--- Task instructions ---
Repeat the entries verbatim.

Detected change data:
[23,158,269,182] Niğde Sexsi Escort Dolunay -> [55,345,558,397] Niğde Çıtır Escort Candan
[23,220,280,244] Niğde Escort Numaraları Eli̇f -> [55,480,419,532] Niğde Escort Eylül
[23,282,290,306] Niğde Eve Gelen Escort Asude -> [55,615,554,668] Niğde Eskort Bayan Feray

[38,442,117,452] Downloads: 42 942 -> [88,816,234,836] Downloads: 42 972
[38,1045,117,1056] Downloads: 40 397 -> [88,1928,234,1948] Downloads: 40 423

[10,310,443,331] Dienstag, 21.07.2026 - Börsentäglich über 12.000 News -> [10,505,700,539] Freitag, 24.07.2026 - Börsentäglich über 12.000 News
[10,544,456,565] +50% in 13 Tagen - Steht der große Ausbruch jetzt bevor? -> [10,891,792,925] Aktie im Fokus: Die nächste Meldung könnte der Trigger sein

--- Result for this task ---
[23,158,269,182] Niğde Sexsi Escort Dolunay -> [55,345,558,397] Niğde Çıtır Escort Candan
[23,220,280,244] Niğde Escort Numaraları Eli̇f -> [55,480,419,532] Niğde Escort Eylül
[23,282,290,306] Niğde Eve Gelen Escort Asude -> [55,615,554,668] Niğde Eskort Bayan Feray

[38,442,117,452] Downloads: 42 942 -> [88,816,234,836] Downloads: 42 972
[38,1045,117,1056] Downloads: 40 397 -> [88,1928,234,1948] Downloads: 40 423

[10,310,443,331] Dienstag, 21.07.2026 - Börsentäglich über 12.000 News -> [10,505,700,539] Freitag, 24.07.2026 - Börsentäglich über 12.000 News
[10,544,456,565] +50% in 13 Tagen - Steht der große Ausbruch jetzt bevor? -> [10,891,792,925] Aktie im Fokus: Die nächste Meldung könnte der Trigger sein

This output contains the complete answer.